Adam Smith’s invisible hand is a tremendously successful metaphor. Quotes abound to state how important and pervasive the idea is (and was) for both economics and social sciences at large. Yet, the invisible hand also happens to also be a remarkably ill-defined metaphor. It seems nearly impossible to find an agreement through the literature as to what the metaphor is, exactly, or which phenomena would count as occurrences of the invisible hand. I want to suggest that the lack of a precise definition was not a problem, but the precise reason why it got so successful: it offered a versatile label that could be used to refer to causal links across scales of analysis, while avoiding to commit to any more precise mechanistic explanation.

The invisible hand metaphor’s success is especially intriguing when considering how (parsimoniously) it was used by Adam Smith.
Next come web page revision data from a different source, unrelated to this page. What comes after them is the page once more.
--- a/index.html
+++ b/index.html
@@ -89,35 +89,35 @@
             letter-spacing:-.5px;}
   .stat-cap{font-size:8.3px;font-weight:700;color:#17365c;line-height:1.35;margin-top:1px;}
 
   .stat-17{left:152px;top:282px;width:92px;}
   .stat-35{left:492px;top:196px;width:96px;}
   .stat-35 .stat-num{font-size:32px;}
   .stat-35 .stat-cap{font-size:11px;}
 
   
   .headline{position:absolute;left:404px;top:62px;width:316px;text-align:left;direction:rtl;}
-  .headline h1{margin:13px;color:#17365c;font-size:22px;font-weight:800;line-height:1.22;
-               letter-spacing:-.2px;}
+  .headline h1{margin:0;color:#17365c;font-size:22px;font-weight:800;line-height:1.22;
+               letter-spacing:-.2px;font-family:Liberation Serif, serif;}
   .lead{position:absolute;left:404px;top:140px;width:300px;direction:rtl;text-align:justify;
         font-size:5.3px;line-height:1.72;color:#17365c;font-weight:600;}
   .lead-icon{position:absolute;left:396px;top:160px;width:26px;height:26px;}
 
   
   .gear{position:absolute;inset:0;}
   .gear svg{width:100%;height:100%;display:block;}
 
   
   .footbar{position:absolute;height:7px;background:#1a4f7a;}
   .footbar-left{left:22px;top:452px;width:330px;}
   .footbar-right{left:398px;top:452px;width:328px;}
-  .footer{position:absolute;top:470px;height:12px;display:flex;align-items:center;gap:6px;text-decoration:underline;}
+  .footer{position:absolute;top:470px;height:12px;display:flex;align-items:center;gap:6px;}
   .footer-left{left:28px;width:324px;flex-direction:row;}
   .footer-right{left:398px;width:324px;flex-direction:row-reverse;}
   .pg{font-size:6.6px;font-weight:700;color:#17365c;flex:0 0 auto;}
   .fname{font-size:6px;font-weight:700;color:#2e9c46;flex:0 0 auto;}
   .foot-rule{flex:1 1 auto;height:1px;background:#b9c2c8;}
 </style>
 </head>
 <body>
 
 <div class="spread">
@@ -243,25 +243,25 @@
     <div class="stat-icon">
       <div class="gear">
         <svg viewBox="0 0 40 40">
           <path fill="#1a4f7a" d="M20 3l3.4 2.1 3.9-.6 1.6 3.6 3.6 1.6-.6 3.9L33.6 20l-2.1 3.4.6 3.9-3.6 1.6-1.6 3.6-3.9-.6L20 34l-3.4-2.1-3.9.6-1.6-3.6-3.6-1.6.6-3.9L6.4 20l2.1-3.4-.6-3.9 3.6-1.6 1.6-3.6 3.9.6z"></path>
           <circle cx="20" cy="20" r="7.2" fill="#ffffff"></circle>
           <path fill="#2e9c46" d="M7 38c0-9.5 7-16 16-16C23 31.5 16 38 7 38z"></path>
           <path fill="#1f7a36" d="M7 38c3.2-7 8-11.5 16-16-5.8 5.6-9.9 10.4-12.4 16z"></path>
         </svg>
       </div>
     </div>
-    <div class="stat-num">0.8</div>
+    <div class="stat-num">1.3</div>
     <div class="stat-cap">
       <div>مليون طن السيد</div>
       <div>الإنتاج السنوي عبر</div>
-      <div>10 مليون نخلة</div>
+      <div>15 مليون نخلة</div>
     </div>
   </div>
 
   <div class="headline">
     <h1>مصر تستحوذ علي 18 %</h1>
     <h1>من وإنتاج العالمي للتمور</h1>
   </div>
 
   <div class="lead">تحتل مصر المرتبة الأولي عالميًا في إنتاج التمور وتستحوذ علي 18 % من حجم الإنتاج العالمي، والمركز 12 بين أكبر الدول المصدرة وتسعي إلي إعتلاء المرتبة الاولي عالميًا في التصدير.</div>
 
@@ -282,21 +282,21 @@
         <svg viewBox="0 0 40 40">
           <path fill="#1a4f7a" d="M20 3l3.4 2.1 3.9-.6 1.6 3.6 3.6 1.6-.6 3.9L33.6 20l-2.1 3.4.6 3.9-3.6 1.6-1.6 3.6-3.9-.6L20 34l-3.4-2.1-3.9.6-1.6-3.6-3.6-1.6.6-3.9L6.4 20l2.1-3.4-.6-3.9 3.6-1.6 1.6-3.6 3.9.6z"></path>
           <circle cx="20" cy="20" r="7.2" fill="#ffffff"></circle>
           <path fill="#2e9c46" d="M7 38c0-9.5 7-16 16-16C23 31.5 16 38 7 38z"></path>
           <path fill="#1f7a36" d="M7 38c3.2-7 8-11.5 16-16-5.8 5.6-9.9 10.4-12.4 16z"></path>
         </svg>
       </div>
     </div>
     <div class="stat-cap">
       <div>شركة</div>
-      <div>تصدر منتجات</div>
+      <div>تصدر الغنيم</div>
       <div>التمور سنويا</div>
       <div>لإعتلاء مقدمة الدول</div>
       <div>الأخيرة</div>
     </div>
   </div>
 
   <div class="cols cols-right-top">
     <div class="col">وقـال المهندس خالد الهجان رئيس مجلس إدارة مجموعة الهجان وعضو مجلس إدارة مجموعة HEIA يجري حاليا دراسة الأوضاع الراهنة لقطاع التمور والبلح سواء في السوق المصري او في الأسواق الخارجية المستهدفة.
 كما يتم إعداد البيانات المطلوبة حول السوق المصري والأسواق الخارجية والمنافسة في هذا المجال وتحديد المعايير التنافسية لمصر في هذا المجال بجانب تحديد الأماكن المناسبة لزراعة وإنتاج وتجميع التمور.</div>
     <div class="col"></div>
It appeared in only twice in relation to economic phenomena in his works (three times in total, the last one relates to astronomy). In the Wealth of Nations, the invisible hand appears in the context of describing how the preference of a merchant to keep his wealth in his home country contributes to the greater good. In the Theory of Moral Sentiments, the metaphor seems to relate to the ‘equal’ repartition of resources results from the landlord being unable to consume the totality of what is produced on his land. There have been numerous attempts to pinpoint what was meant by Adam Smith’s uses of the invisible hand. Several authors (Kennedy, 2009; Grampp, 2000) also concur on the idea that the invisible hand was used by Adam Smith essentially as a rhetorical device, and did not imply a justificatory dimension.

Hand with a Stick, and Four People Sharing a Meal (Vincent van Gogh, 1885)
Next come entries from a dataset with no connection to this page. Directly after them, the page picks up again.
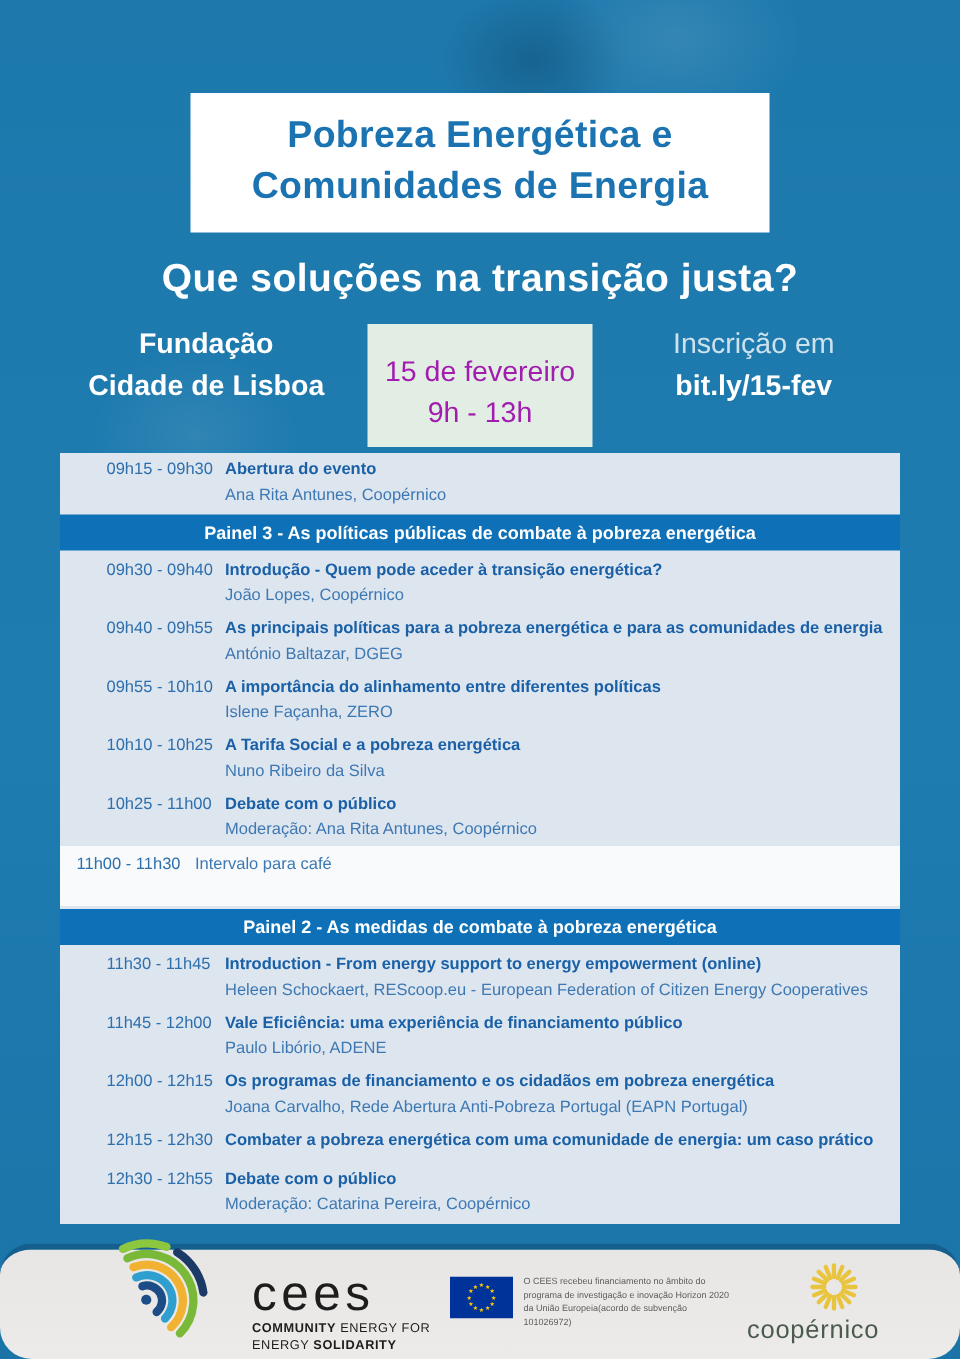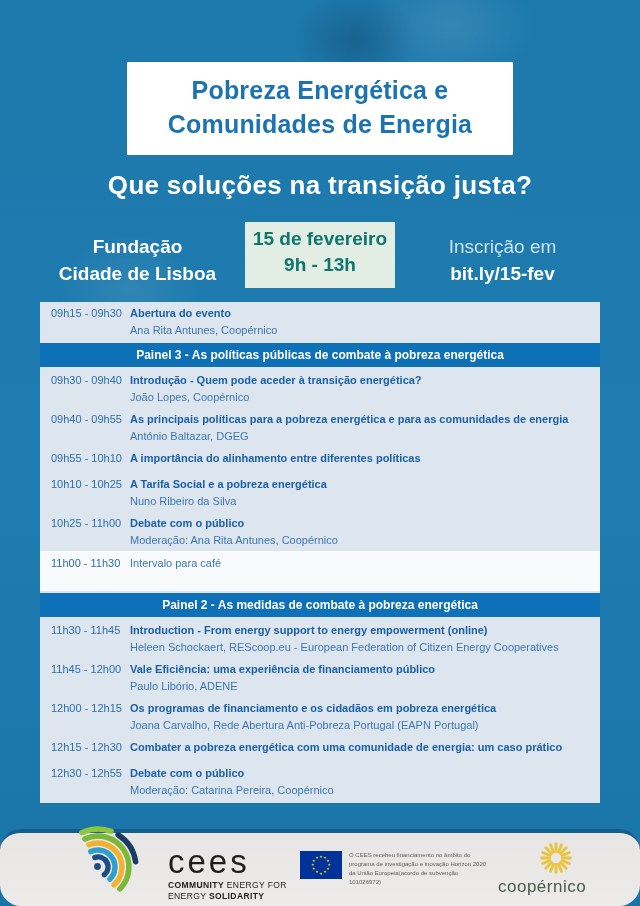--- a/index.html
+++ b/index.html
@@ -20,43 +20,43 @@
   }
   .title-line {
     color:#1b74b1; font-weight:bold; font-size:25px; line-height:1.34;
     letter-spacing:.2px;
   }
   .subtitle {
     margin-top:15px; text-align:center; color:#ffffff; font-weight:bold;
     font-size:26px; letter-spacing:.3px;
   }
   .info-row {
-    margin:15px 40px 0; display:flex; align-items:flex-end; justify-content:space-between;
+    margin:15px 40px 0; display:flex; align-items:flex-start; justify-content:space-between;
     height:72px;
     gap:10px;
   }
   .venue {
     width:195px; text-align:center; color:#ffffff; font-weight:bold;
     font-size:19px; line-height:1.45;
   }
   .date-box {
-    width:150px; background:#e2eee3; text-align:center; padding:4px 4px 9px;
-    color:#0f766e; font-weight:bold; font-size:19px; line-height:1.4;
+    width:150px; background:#e2eee3; text-align:center; padding:20px 4px 9px;
+    color:#a21caf; font-weight:normal; font-size:19px; line-height:1.4;
   }
   .registration { width:195px; text-align:center; font-size:19px; line-height:1.45; }
   .registration .reg-label { color:rgba(255,255,255,.78); font-weight:normal; }
   .registration .reg-link  { color:#ffffff; font-weight:bold; }
   
   .schedule {
     width:560px; margin:14px auto 0; background:#dde5ef; padding-bottom:2px;
   }
   .session { display:flex; padding:5px 6px 4px 0; }
   .session .time {
     flex:0 0 90px; padding-left:11px; font-size:11px; line-height:13px;
-    color:#2e6fad; white-space:nowrap;
+    color:#2e6fad; white-space:nowrap;margin-left:20px;
   }
   .session .body { font-size:11px; line-height:13px; }
   .session .title { font-weight:bold; color:#1a60a7; margin-bottom:4px; }
   .session .speaker { color:#3d78b3; }
   .panel-banner {
     background:#0e71b8; color:#ffffff; font-weight:bold; font-size:12px;
     text-align:center; padding:5px 4px; margin:2px 0;
   }
   .break-row { background:#f8fafc; padding:6px 6px 22px 0; display:flex; }
   .break-row .time { flex:0 0 90px; padding-left:11px; font-size:11px; color:#2e6fad; }
@@ -131,20 +131,21 @@
       <div class="body">
           <div class="title">As principais políticas para a pobreza energética e para as comunidades de energia</div>
         <div class="speaker">António Baltazar, DGEG</div>
         </div>
     </div>
 
     <div class="session">
       <div class="time">09h55 - 10h10</div>
       <div class="body">
           <div class="title">A importância do alinhamento entre diferentes políticas</div>
+        <div class="speaker">Islene Façanha, ZERO</div>
         </div>
     </div>
 
     <div class="session">
       <div class="time">10h10 - 10h25</div>
       <div class="body">
           <div class="title">A Tarifa Social e a pobreza energética</div>
         <div class="speaker">Nuno Ribeiro da Silva</div>
         </div>
     </div>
The invisible hand metaphor did not meet success before the 1940s (see Kennedy, 2009, and Samuels, 2011), and was indeed popularized mostly by 20th century economists, who offered a large range of possible interpretations of the metaphor, and made it a scientific concept. The invisible hand has since been used, by economists and other social scientists, so with at least nine different meanings. « The invisible hand has been interpreted to mean: (1) the force that makes the interest of one the interest of others, (2) the price mechanism, (3) a figure for the idea of unintended consequences, (4) competition, (5) the mutual advantage in exchange, (6) a joke, (7) an evolutionary process, (8) providence, (9) the force that restrains the export of capital. » (Grampp, 2000, p. 450). To this list, Grampp also adds his own understanding of the invisible hand, i.e., of it then being « self-interest operating in (…) the circumstance in which a private transaction yields a positive externality that augments a public good » (p. 451). An even more extensive list of candidates to be qualified as the invisible hand can be found in the third chapter of Erasing the invisible hand (Samuels, 2011).[1] The ability of the invisible hand to fulfill any kind of epistemic role, i.e., produce any knowledge, has also been seriously called into question[2].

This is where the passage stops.